在路人甲準備從窗戶離開的時候,趙恆忽然淡淡開口:“你要走?可以,留下一根手指頭,來殺我朋友註定要付出代價,竟然你無法殺掉他,那就該是你倒黴,我可以給你生路,但活罪難免。”
路人甲微露訝然,似乎難於接受趙恆態度。
趙恆臉上保持着平靜,語氣帶着實質般的寒意:“要麼留下一根手指頭給我朋友交待,要麼我出手把你性命留下作代價,我跟山川法子見面是一回事,你來殺我朋友又是另一回事,別憋屈。
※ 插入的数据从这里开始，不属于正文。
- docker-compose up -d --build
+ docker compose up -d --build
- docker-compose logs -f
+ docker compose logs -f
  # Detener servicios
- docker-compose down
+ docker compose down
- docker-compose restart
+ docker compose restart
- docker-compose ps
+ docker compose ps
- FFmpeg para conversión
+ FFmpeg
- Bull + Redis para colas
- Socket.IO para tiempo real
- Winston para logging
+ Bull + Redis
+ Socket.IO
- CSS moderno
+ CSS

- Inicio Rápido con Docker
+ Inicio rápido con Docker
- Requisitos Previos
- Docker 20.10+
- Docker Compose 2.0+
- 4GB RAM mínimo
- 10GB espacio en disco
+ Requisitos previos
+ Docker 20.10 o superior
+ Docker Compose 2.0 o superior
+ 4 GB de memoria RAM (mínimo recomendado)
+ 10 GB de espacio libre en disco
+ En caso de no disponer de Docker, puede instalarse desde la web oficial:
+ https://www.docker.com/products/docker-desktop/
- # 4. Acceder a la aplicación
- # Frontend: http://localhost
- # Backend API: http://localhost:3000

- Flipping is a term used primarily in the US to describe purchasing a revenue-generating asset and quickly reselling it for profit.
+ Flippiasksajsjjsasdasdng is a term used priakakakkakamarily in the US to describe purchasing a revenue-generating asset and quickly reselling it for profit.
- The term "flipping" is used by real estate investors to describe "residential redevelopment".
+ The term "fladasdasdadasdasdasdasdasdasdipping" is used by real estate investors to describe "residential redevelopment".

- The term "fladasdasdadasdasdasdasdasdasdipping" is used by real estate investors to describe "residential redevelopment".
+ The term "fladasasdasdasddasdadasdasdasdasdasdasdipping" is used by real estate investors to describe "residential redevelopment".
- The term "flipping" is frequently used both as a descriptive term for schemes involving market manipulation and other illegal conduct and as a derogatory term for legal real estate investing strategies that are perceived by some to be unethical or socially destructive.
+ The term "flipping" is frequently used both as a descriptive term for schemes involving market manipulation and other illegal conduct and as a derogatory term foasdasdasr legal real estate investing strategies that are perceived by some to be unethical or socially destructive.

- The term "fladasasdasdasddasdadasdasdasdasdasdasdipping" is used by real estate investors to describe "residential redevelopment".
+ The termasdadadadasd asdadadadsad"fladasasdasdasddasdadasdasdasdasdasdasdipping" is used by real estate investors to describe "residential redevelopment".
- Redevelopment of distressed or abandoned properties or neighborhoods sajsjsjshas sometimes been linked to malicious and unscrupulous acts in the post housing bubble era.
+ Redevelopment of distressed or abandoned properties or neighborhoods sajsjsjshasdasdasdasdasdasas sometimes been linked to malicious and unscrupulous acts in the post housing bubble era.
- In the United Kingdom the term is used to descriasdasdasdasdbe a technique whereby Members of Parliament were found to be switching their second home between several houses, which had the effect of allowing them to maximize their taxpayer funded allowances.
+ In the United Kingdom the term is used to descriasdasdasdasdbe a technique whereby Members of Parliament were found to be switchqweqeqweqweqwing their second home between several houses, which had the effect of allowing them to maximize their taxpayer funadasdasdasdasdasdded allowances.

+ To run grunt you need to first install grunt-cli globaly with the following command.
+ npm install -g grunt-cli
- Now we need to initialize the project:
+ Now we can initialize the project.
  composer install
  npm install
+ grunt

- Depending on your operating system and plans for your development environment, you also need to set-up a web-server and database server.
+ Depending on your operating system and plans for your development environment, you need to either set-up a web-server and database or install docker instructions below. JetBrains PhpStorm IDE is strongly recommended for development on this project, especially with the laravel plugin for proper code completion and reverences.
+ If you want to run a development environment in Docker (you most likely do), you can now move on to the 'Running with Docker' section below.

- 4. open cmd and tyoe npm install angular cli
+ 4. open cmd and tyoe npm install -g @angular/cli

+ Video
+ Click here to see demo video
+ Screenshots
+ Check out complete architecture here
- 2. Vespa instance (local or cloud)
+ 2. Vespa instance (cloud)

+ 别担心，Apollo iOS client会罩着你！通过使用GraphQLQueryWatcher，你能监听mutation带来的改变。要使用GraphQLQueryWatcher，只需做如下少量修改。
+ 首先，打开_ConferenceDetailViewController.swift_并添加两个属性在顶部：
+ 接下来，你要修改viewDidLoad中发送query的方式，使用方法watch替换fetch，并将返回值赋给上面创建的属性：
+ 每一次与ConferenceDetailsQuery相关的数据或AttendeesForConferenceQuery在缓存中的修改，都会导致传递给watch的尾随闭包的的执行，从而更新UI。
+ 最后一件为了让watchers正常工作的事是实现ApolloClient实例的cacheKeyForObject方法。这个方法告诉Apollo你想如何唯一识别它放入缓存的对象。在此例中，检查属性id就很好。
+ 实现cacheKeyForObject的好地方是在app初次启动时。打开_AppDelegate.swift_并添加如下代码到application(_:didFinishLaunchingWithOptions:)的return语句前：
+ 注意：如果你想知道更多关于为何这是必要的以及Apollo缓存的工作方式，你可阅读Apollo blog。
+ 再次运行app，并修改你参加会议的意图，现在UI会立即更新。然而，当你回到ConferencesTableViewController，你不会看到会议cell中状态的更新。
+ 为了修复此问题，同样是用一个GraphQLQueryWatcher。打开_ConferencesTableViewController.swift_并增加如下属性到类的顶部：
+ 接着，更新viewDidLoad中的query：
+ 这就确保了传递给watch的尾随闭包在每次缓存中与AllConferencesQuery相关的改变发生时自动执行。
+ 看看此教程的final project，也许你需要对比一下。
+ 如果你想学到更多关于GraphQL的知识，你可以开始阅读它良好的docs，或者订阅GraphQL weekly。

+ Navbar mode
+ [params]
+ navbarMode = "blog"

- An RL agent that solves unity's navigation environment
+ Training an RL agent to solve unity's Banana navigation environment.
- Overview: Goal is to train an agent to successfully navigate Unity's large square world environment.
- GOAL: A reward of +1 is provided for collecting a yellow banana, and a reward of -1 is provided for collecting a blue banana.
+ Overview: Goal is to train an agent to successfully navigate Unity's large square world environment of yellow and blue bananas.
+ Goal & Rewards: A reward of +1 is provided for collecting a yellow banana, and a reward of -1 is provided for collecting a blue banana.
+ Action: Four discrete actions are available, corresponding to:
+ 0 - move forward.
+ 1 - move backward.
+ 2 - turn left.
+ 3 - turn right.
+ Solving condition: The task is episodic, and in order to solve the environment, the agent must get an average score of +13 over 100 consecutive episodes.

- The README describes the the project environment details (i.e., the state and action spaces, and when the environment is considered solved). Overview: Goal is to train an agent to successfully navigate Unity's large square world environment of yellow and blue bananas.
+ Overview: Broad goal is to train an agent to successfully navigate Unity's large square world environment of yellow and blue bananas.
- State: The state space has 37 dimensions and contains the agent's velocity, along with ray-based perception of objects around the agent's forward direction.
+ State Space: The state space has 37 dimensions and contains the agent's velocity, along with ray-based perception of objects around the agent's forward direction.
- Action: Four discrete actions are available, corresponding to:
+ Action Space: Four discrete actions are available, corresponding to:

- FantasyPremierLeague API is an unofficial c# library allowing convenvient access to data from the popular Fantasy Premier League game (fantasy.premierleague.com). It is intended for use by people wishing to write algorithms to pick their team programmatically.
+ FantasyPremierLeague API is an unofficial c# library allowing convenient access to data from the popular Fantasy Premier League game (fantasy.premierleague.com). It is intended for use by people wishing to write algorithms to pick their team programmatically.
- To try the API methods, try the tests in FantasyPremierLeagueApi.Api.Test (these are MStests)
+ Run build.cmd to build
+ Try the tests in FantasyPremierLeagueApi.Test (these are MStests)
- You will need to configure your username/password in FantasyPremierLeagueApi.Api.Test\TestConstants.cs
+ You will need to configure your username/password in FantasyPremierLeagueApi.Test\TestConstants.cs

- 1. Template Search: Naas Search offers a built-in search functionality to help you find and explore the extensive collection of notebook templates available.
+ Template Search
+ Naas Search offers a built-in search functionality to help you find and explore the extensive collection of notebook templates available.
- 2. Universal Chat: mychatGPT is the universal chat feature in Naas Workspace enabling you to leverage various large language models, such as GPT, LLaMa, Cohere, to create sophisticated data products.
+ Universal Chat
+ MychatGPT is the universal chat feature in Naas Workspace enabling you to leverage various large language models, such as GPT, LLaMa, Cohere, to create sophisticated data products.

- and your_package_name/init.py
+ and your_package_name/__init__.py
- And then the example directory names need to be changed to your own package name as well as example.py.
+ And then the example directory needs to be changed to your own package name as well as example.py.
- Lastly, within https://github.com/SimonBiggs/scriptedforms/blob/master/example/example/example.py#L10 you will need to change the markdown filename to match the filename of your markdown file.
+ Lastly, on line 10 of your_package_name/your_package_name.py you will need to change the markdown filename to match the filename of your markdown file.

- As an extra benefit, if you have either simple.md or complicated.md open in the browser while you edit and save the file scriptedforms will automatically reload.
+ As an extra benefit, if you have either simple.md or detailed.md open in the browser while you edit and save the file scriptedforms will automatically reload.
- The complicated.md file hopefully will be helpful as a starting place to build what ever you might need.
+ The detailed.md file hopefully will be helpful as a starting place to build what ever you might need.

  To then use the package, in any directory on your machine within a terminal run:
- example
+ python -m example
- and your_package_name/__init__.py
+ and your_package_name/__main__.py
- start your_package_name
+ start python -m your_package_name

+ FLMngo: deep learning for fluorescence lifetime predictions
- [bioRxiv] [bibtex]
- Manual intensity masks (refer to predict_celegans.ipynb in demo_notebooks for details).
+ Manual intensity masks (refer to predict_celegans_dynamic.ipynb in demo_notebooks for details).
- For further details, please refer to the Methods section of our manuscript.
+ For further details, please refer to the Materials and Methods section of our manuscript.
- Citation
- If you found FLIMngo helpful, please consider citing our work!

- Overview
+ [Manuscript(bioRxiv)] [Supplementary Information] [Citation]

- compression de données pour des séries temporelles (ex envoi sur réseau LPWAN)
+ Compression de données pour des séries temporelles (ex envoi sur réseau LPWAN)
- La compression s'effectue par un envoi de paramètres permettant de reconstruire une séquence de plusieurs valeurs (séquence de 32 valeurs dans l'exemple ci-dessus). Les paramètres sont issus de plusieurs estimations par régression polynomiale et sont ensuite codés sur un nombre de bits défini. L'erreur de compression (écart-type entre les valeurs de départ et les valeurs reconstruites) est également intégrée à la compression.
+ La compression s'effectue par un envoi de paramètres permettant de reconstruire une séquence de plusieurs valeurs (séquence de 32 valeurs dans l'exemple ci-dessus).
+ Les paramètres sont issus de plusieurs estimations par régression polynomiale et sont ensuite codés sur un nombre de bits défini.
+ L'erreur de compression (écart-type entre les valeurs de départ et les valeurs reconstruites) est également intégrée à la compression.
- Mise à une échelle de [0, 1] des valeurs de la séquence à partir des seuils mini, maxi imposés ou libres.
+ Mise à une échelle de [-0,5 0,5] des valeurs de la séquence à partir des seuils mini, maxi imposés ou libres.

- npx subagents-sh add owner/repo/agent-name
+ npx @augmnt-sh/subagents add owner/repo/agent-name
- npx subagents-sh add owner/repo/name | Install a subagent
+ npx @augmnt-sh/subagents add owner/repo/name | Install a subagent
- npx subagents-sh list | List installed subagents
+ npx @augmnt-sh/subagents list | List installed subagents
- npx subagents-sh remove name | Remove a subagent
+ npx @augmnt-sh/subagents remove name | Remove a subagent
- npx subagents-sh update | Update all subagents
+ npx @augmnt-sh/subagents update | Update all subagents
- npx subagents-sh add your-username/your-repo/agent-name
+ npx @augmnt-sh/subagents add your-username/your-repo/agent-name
”
趙恆的殘酷不僅讓路人甲有點難於接受,就連西勝佛都感覺趙恆過於殘酷,年輕人眼裡卻是再度劃過一抹感動,他這一生的公道都是靠自己討回來,何曾這樣有人爲自己着想,心裡百般複雜。
“當!”
路人甲看得出趙恆冷血無情的態度,也算是明白做他敵人的可怕,更知道自己不付出代價難於活命,於是右手一閃唐刀一揮,左手一根尾指飄着鮮血落地,她的語氣陰冷:“恆少,夠不夠?”
趙恆淡淡開口:“滾!”
路人甲稍微包紮一下傷口就深深呼吸躍出窗戶,今晚之前她對自己身上和魄力都很自信,遭遇趙恆卻發現如草芥般不堪一擊,伊賀忍者出身的她何曾這樣憋屈斷過指?可惜又無法強勢硬碰硬。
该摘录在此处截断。